Чтобы Сергей так смело возражал начальству!.. Ого!
Удивился и профессор. Но это было недовольное удивление: слишком много Сергей стал себе позволять. Но заговорил с подчеркнутым беспристрастием:
— О своеволии Друзя потом. Вас, Самойло Евсеевич, я понял так, что больного надо передать другой больнице. Почему же вы не распорядились?

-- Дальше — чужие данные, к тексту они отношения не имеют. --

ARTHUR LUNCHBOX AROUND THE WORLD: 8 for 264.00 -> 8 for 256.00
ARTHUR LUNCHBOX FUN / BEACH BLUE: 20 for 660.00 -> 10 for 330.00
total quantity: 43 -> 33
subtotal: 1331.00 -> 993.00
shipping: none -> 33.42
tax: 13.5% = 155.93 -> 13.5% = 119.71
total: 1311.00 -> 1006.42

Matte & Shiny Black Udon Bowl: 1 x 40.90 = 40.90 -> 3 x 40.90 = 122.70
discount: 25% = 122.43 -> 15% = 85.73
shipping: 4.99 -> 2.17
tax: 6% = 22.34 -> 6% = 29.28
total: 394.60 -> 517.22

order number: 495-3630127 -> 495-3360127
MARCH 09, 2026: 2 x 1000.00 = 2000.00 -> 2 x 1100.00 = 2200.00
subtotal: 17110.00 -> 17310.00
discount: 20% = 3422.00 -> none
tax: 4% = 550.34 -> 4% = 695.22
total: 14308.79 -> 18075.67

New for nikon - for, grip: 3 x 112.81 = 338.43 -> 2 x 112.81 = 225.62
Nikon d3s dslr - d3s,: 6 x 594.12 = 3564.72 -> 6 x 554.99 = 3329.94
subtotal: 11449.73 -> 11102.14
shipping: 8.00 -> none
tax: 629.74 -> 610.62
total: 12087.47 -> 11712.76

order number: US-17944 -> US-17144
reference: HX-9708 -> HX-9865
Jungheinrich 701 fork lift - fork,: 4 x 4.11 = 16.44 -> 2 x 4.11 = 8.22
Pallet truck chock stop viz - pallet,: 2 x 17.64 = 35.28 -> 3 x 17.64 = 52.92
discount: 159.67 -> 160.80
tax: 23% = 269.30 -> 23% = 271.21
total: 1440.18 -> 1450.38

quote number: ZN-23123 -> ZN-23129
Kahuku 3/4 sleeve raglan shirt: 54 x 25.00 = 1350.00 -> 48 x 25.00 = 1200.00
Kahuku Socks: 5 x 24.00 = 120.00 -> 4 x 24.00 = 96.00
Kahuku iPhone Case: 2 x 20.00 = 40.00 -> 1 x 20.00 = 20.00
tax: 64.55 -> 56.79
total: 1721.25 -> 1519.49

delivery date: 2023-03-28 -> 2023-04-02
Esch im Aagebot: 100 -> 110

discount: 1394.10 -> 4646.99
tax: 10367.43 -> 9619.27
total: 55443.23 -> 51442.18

— Черемашко привезли сюда еле живого,— напомнил Сергей.
— Об этом, я сказал, потом! — повысил голос его научный руководитель.
Тогда Евецкий решил проявить толику снисходительности:
— Дорогой Федор Ипполитович, не будем суровы: ведь это первый проступок не совсем еще опытного хирурга. И состояние больного весьма серьезно. Он нетранспортабелен. Высокие принципы гуманности...
Профессор демонстративно взглянул на часы.
— У нас с вами есть время на абстракции?
Евецкий заторопился не без ехидства:
— Тогда я позволю себе коротко напомнить об открытии огромного значения, которое сделал ординатор Друзь. На пятиминутке он доложил, что тематика наша, так сказать, тематикой, но каждый из нас обязан повседневно расширять и совершенствовать свой, так сказать, общее хирургический диапазон.